What to work on:
Using the data below, return the stretch from the line that contains "[42,83,184,97] GLAD alert" through the line that contains "(575, 149) none", both included, exactly as it stands and nothing beyond it.

Entries taken from a collection:

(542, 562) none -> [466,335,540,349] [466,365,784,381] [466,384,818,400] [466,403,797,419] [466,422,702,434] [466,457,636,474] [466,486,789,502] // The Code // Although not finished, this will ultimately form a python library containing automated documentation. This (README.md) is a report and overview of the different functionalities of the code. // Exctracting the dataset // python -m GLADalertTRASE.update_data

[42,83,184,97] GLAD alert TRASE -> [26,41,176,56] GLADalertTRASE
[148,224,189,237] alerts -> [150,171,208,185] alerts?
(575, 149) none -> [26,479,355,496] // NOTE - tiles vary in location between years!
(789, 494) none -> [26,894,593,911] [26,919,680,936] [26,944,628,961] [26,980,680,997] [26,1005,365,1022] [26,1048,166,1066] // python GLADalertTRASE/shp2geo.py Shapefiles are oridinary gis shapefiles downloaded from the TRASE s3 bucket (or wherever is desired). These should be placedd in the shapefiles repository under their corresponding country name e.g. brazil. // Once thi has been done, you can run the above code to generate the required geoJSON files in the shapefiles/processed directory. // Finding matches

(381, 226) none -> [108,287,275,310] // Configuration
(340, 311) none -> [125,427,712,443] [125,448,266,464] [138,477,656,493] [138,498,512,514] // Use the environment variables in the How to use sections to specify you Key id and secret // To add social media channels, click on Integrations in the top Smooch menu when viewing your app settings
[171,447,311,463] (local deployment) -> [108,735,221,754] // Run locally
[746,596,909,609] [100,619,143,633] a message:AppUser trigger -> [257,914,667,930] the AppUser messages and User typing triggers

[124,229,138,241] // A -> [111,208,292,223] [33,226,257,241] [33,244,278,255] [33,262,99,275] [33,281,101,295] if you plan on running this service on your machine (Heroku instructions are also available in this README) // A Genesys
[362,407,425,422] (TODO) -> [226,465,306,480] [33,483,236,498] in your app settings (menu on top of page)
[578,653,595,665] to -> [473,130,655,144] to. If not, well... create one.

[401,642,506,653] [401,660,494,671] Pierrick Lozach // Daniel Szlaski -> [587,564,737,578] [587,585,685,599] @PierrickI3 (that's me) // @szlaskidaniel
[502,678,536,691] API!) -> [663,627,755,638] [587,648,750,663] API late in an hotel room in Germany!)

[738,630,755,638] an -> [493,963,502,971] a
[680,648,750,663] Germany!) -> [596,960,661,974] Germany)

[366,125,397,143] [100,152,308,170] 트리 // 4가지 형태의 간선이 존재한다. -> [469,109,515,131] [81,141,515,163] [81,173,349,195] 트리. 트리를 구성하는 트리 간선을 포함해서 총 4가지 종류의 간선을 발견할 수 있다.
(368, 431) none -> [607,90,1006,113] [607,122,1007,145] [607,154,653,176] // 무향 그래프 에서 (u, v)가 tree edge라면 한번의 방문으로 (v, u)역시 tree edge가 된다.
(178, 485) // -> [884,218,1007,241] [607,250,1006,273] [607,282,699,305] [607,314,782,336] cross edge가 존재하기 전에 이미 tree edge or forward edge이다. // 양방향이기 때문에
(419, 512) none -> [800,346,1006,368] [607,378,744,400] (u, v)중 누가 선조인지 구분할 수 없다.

Result for this exercise:
[42,83,184,97] GLAD alert TRASE -> [26,41,176,56] GLADalertTRASE
[148,224,189,237] alerts -> [150,171,208,185] alerts?
(575, 149) none -> [26,479,355,496] // NOTE - tiles vary in location between years!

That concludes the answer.